En efecto, al avalar el triunfo de Maduro y asistir a su posesión sin antes esperar los resultados de la auditoría sobre la totalidad de los votos, la posición de los líderes latinoamericanos resulta ambigua. Peor aún, afirma el Wall Street Journal, actitudes como esta demuestran que éstos no se oponen al autoritarismo siempre y cuando éste sea de izquierda. Para la muestra, los gobiernos de la región también nombraron recientemente a Raúl Castro como presidente de la Celac.

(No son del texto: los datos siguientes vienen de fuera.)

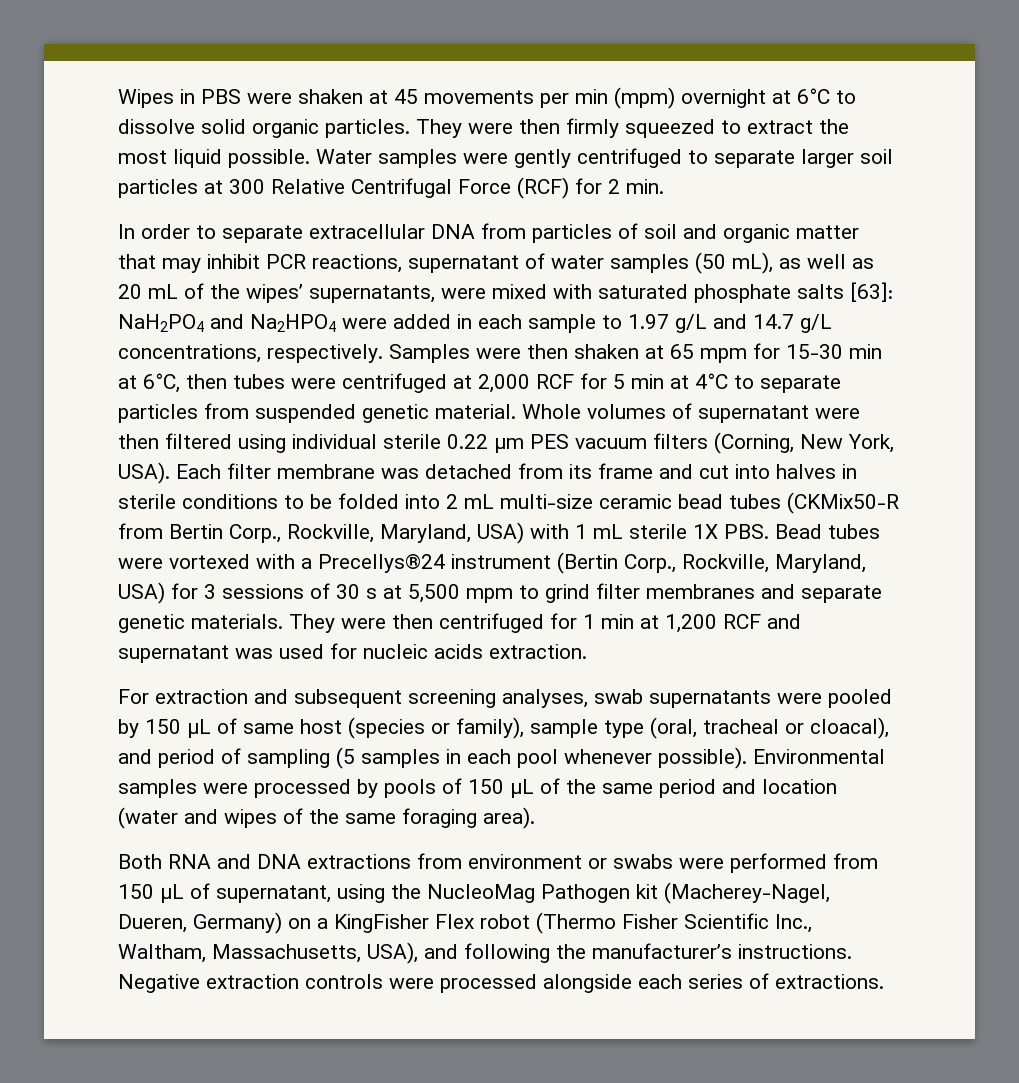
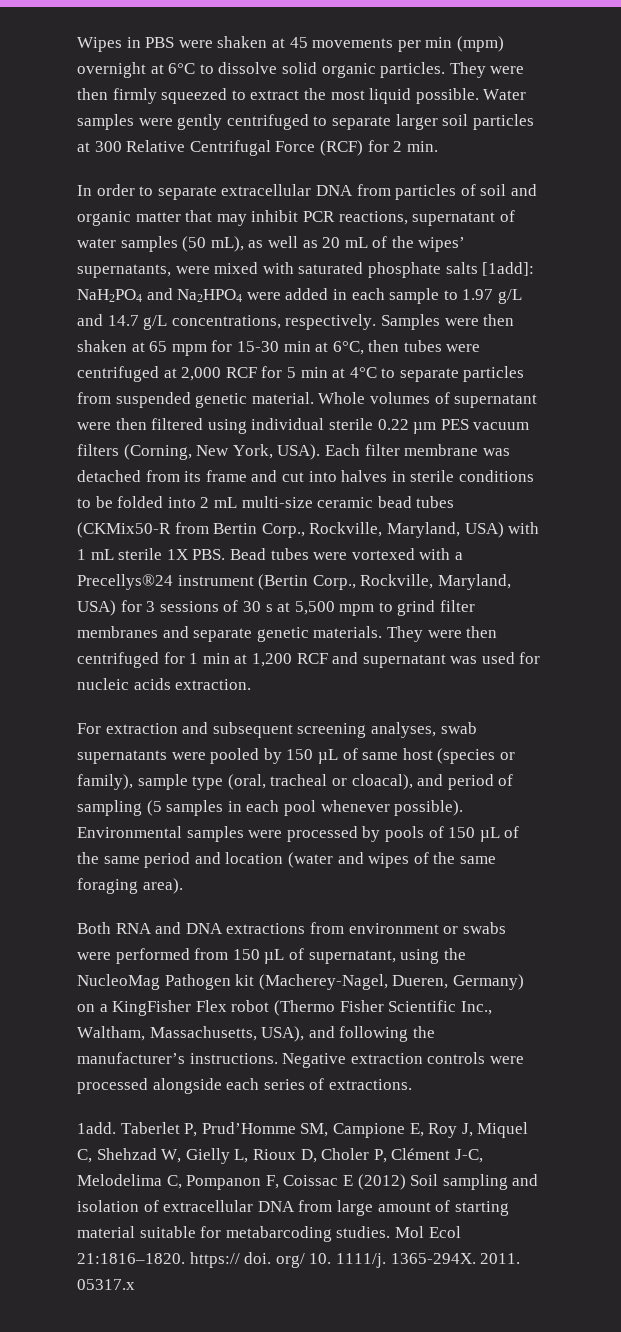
- In order to separate extracellular DNA from particles of soil and organic matter that may inhibit PCR reactions, supernatant of water samples (50 mL), as well as 20 mL of the wipes’ supernatants, were mixed with saturated phosphate salts [63]: NaH2PO4 and Na2HPO4 were added in each sample to 1.97 g/L and 14.7 g/L concentrations, respectively.
+ In order to separate extracellular DNA from particles of soil and organic matter that may inhibit PCR reactions, supernatant of water samples (50 mL), as well as 20 mL of the wipes’ supernatants, were mixed with saturated phosphate salts [1add]: NaH2PO4 and Na2HPO4 were added in each sample to 1.97 g/L and 14.7 g/L concentrations, respectively.
+ 1add. Taberlet P, Prud’Homme SM, Campione E, Roy J, Miquel C, Shehzad W, Gielly L, Rioux D, Choler P, Clément J-C, Melodelima C, Pompanon F, Coissac E (2012) Soil sampling and isolation of extracellular DNA from large amount of starting material suitable for metabarcoding studies. Mol Ecol 21:1816–1820. https:// doi. org/ 10. 1111/j. 1365-294X. 2011. 05317.x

Tales descripciones de la política regional, por cierto caricaturescas, apuntan a un dilema que enfrentan organismos como éstos que han pretendido reemplazar a los ya existentes, en especial la OEA. Se trata del aparente conflicto que existe entre cultivar el diálogo y garantizar la estabilidad socio-política en América Latina, y defender valores compartidos como la democracia o el respeto por los derechos humanos.

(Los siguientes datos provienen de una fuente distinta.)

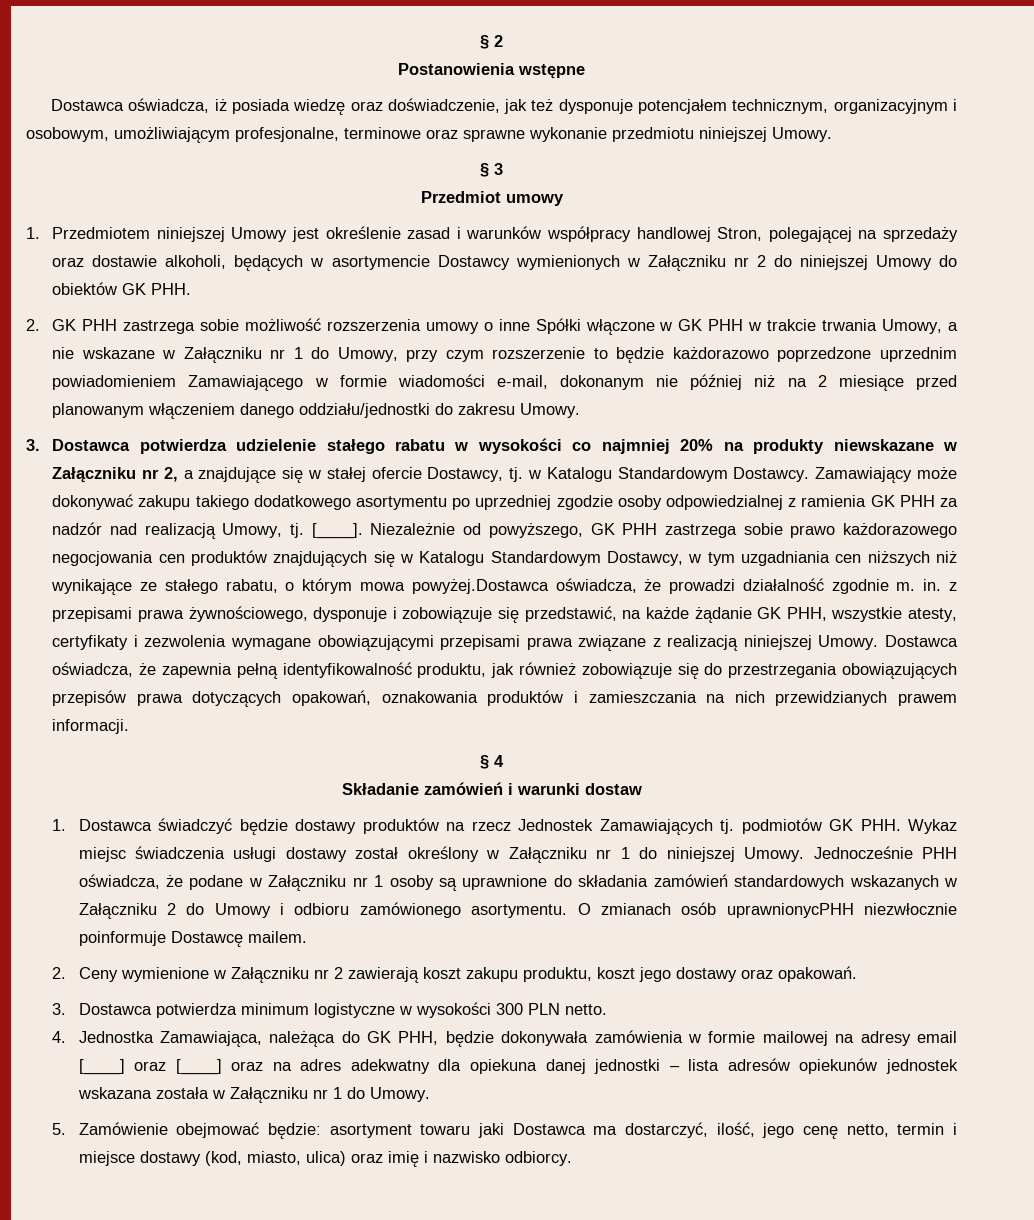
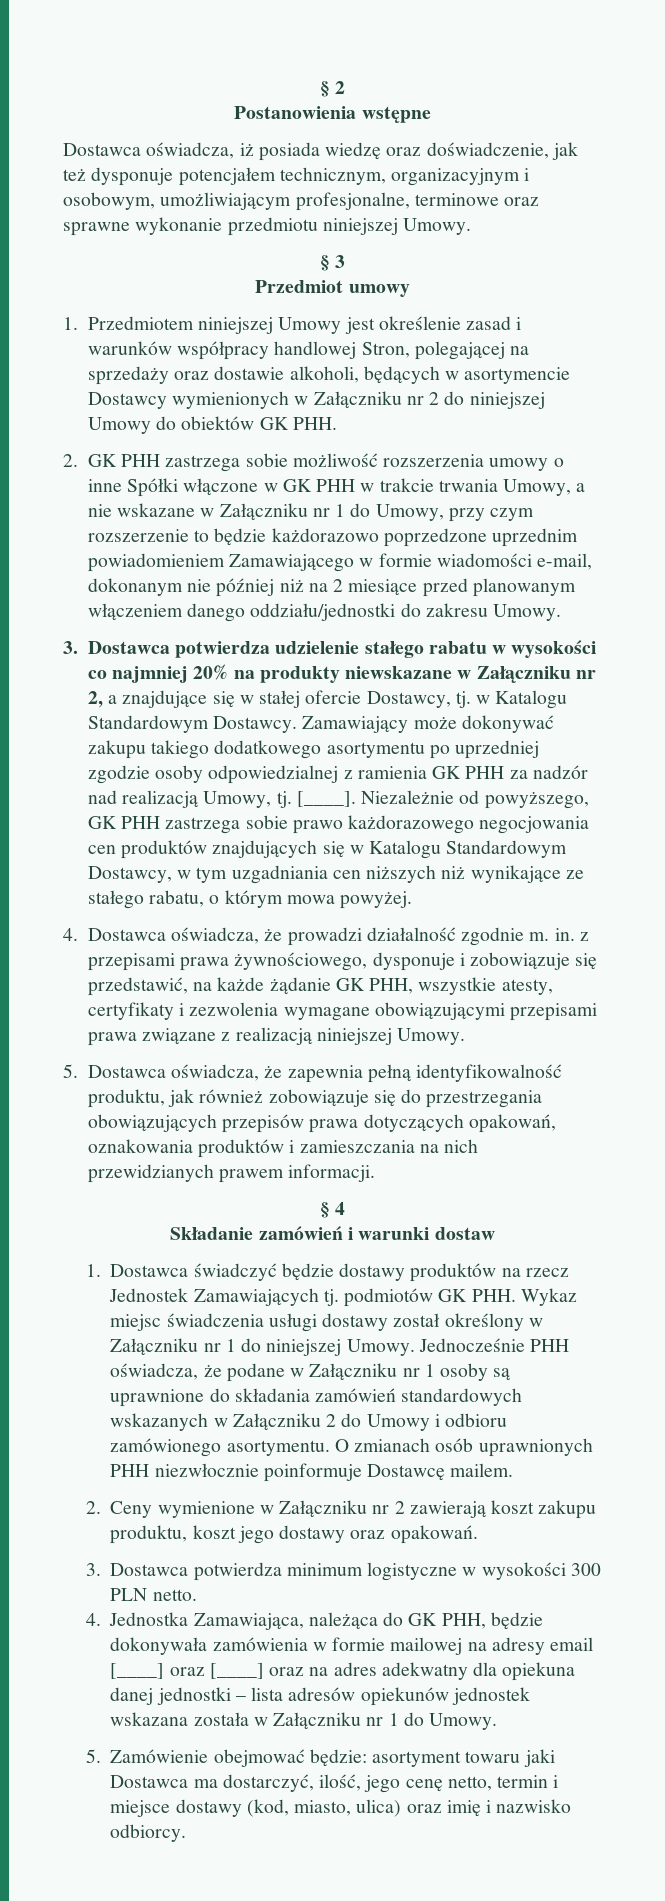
- Niezależnie od powyższego, GK PHH zastrzega sobie prawo każdorazowego negocjowania cen produktów znajdujących się w Katalogu Standardowym Dostawcy, w tym uzgadniania cen niższych niż wynikające ze stałego rabatu, o którym mowa powyżej.Dostawca oświadcza, że prowadzi działalność zgodnie m. in. z przepisami prawa żywnościowego, dysponuje i zobowiązuje się przedstawić, na każde żądanie GK PHH, wszystkie atesty, certyfikaty i zezwolenia wymagane obowiązującymi przepisami prawa związane z realizacją niniejszej Umowy. Dostawca oświadcza, że zapewnia pełną identyfikowalność produktu, jak również zobowiązuje się do przestrzegania obowiązujących przepisów prawa dotyczących opakowań, oznakowania produktów i zamieszczania na nich przewidzianych prawem informacji.
+ Niezależnie od powyższego, GK PHH zastrzega sobie prawo każdorazowego negocjowania cen produktów znajdujących się w Katalogu Standardowym Dostawcy, w tym uzgadniania cen niższych niż wynikające ze stałego rabatu, o którym mowa powyżej.
+ 4. Dostawca oświadcza, że prowadzi działalność zgodnie m. in. z przepisami prawa żywnościowego, dysponuje i zobowiązuje się przedstawić, na każde żądanie GK PHH, wszystkie atesty, certyfikaty i zezwolenia wymagane obowiązującymi przepisami prawa związane z realizacją niniejszej Umowy.
+ 5. Dostawca oświadcza, że zapewnia pełną identyfikowalność produktu, jak również zobowiązuje się do przestrzegania obowiązujących przepisów prawa dotyczących opakowań, oznakowania produktów i zamieszczania na nich przewidzianych prawem informacji.
- O zmianach osób uprawnionycPHH niezwłocznie poinformuje Dostawcę mailem.
+ O zmianach osób uprawnionych PHH niezwłocznie poinformuje Dostawcę mailem.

Entre las ventajas de Unasur, su estructura flexible y carácter presidencialista le han otorgado considerable agilidad a la hora de responder ante distintas coyunturas críticas. Poco después de su entrada en vigencia medió con éxito en la crisis en Bolivia, y posteriormente en perturbaciones posibles y reales del orden constitucional en Ecuador, Honduras, Paraguay y ahora Venezuela. La misión de paz de la ONU en Haití, coordinada por Brasil y Chile, constituye otro ejemplo de la capacidad creciente de los países sudamericanos de resolver los asuntos del vecindario sin la injerencia de actores externos como Estados Unidos.

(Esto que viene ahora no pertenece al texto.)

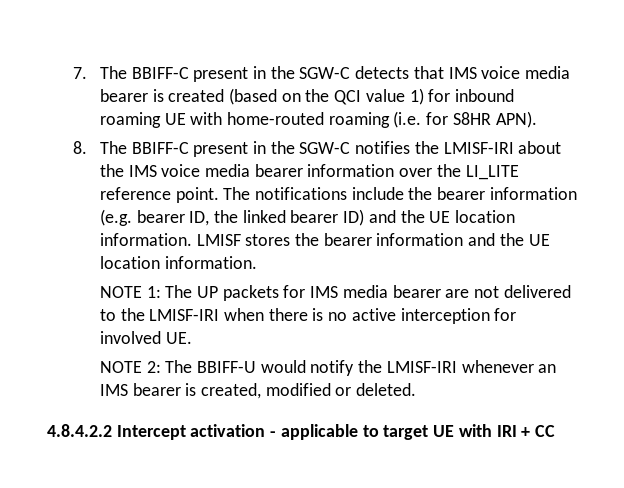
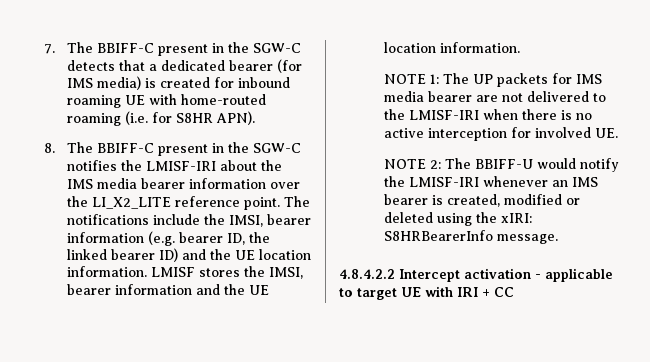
- 7. The BBIFF-C present in the SGW-C detects that IMS voice media bearer is created (based on the QCI value 1) for inbound roaming UE with home-routed roaming (i.e. for S8HR APN).
+ 7. The BBIFF-C present in the SGW-C detects that a dedicated bearer (for IMS media) is created for inbound roaming UE with home-routed roaming (i.e. for S8HR APN).
- 8. The BBIFF-C present in the SGW-C notifies the LMISF-IRI about the IMS voice media bearer information over the LI_LITE reference point.
+ 8. The BBIFF-C present in the SGW-C notifies the LMISF-IRI about the IMS media bearer information over the LI_X2_LITE reference point.
- The notifications include the bearer information (e.g. bearer ID, the linked bearer ID) and the UE location information.
+ The notifications include the IMSI, bearer information (e.g. bearer ID, the linked bearer ID) and the UE location information.
- LMISF stores the bearer information and the UE location information.
+ LMISF stores the IMSI, bearer information and the UE location information.
- NOTE 2: The BBIFF-U would notify the LMISF-IRI whenever an IMS bearer is created, modified or deleted.
+ NOTE 2: The BBIFF-U would notify the LMISF-IRI whenever an IMS bearer is created, modified or deleted using the xIRI: S8HRBearerInfo message.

Sin embargo, los esquemas actuales de concertación política, que han sido muy positivos en términos de potenciar la autonomía y cultivar la interacción regional, no están exentos de tensiones en lo que respecta a la democracia. Quienes reclaman a Unasur mayor asertividad en el tema aseguran que la Carta Democrática de la OEA obliga a actuar frente a cualquier interrupción de la democracia, aunque en realidad ésta nunca se ha defendido sino selectivamente y muchas veces en función de otros intereses. Tal vez más significativo, principios como la soberanía y la no intervención, que son parte de la genética de los Estados latinoamericanos —en buena medida por el legado intervencionista estadounidense—, dificultan su involucramiento en los asuntos internos de terceros. Las presidenciales de Paraguay (y no sólo las venezolanas) ilustran este dilema. La normalización constitucional que pondrá fin al aislamiento del país —suspendido de Mercosur y Unasur luego de la destitución de Fernando Lugo— no garantiza su salubridad democrática. Además de coloradista, penden sobre Horacio Cartes acusaciones de crimen transnacional sobre las que la región no se pronunciará.